Además, si el idioma español fuera -en sí y por sí- sexista, no habría términos universales axiológicamente positivos de género femenino, como la verdad, la divinidad, la bondad e incluso la masculinidad (una lista completa sería enorme). Los factores (históricos, estructurales, de uso, etc.) trascienden en complejidad al machismo argüido por las feministas. El propósito que señala Zamora es político: se acentúa el sexismo lingüístico como parte de una estrategia para obtener cuotas de poder
Pese a la intención de presentar el idioma como instrumento del machismo social, el uso genérico del masculino gramatical remite a la economía y simplificación lingüística, no a la opresión sexual. 
Se trata de lograr la máxima comunicación con el menor esfuerzo posible. No se excluye a las mujeres cuando se dice: "el hombre prehistórico comía carne". 
La oposición de sexos sirve para acentuar determinas situaciones; por ejemplo, en expresiones como "En los últimos años se ha invertido la proporción de alumnos y alumnas en la Facultad de Medicina". Algunos circunloquios son ridículos y empobrecen el idioma: "legisladores electos y legisladoras electas" en vez de "legisladores electos", o "llevaré a nuestra descendencia de paseo" para evitar, por sexista, la expresión "iré con mis hijos de paseo". 

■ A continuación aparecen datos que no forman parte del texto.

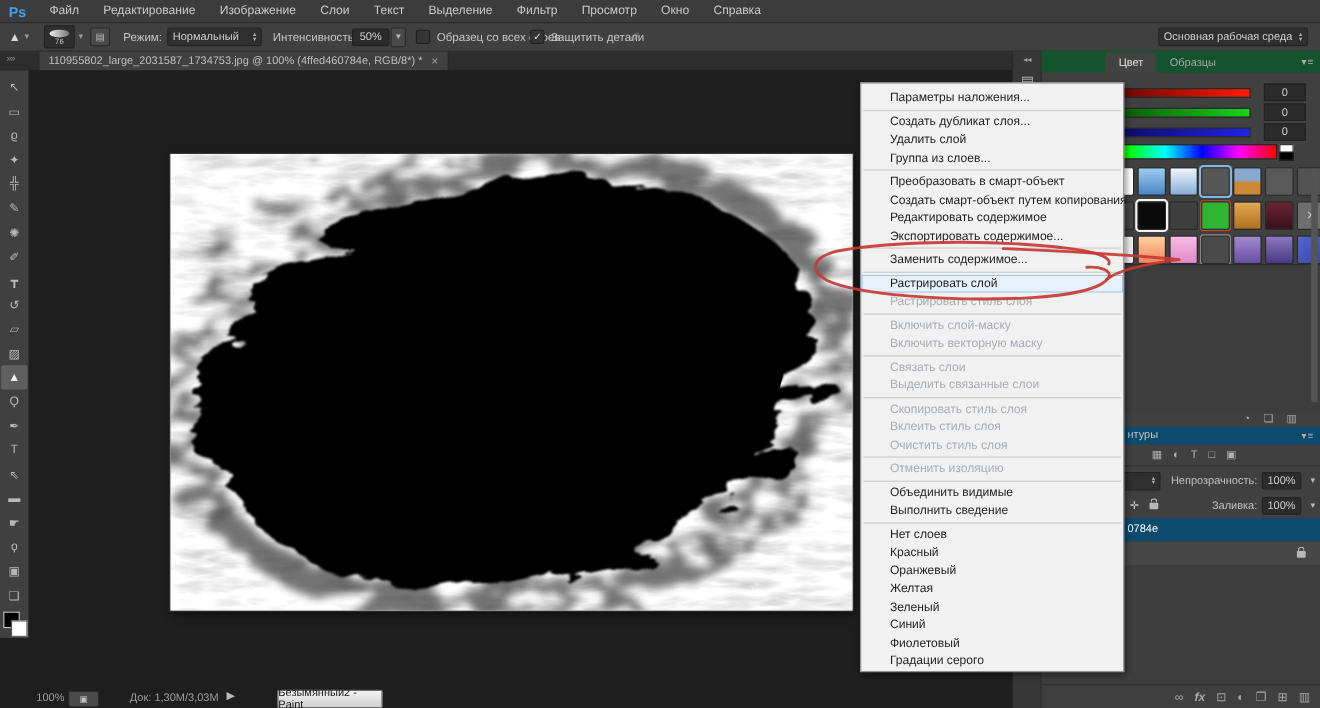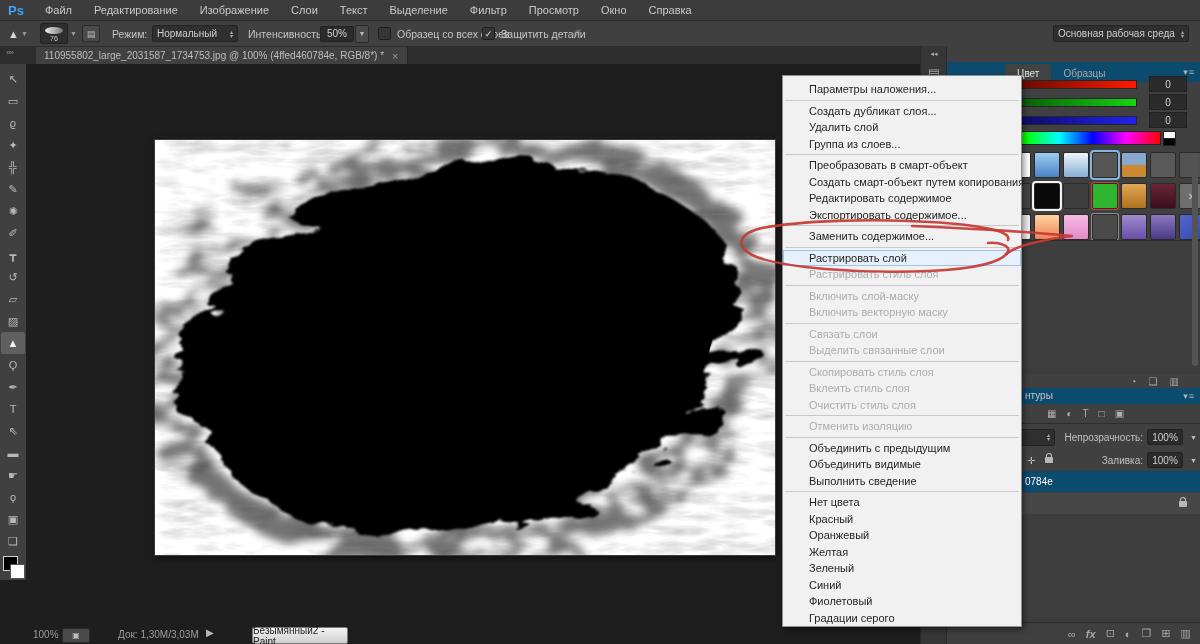"Цвет" .panel-tabs { background: #0c4a6e -> #14532d; top: 16px -> 0 }
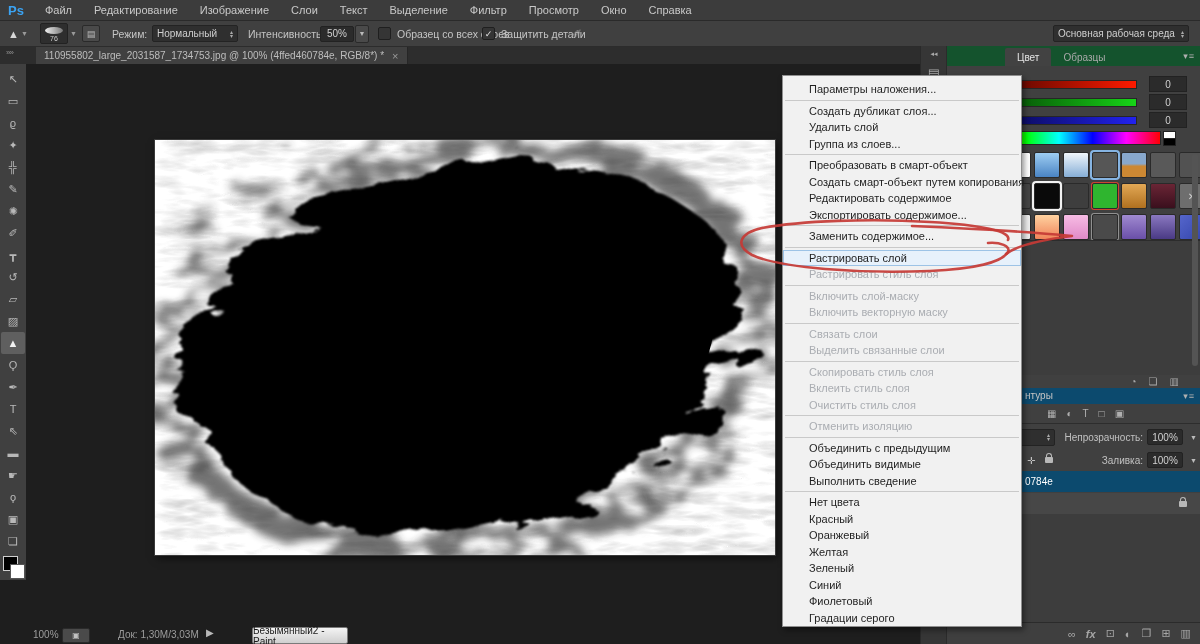"Объединить с предыдущим" div.cm-item { html: <div>Объединить с предыдущим</div> -> none }
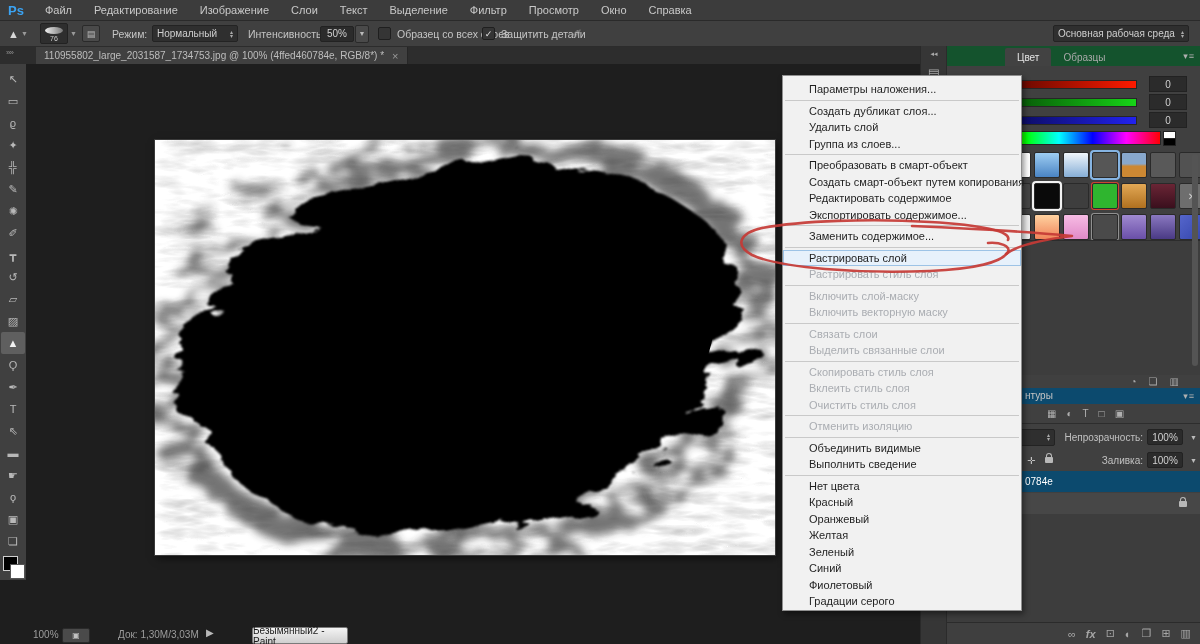"Нет цвета" div.cm-item { text: цвета -> слоев }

Uno de estos absurdos es la palabra miembra como forma femenina en el uso de la palabra miembro. Según el Diccionario panhispánico de dudas:

Miembro: Individuo que forma parte de un colectivo. Normalmente se usa como epiceno masculino con independencia del sexo del referente.

Entonces, según el DPD la forma femenina normativa es la miembro, que ha aceptado recientemente, ya que hasta no hace mucho el miembro era la forma única para referirse a ambos sexos. Así, de forma similar a como persona es siempre femenina, ya sea se refiera a un hombre o a una mujer. Miembra tiene cierto uso, sobre todo en Centroamérica y México, aunque también se puede encontrar Argentina y España.

La RAE aún no ha aceptado la palabra miembra en el género femenino, ni estará en la 23 edición del DRAE que publicarán en el 2014, sin embargo como el lenguaje es materia viva en constante evolución es probable que en un futuro este femenino analógico pase a formar parte del diccionario, así como hace un siglo se decía "la socio" y ahora "la socia". 
Pero más allá de todas estas consideraciones, en algunos casos (no en todos), sería preferible implementar la eufonía como principio fundamental, y evitar el empleo de criterios subjetivos o servir a intereses políticos.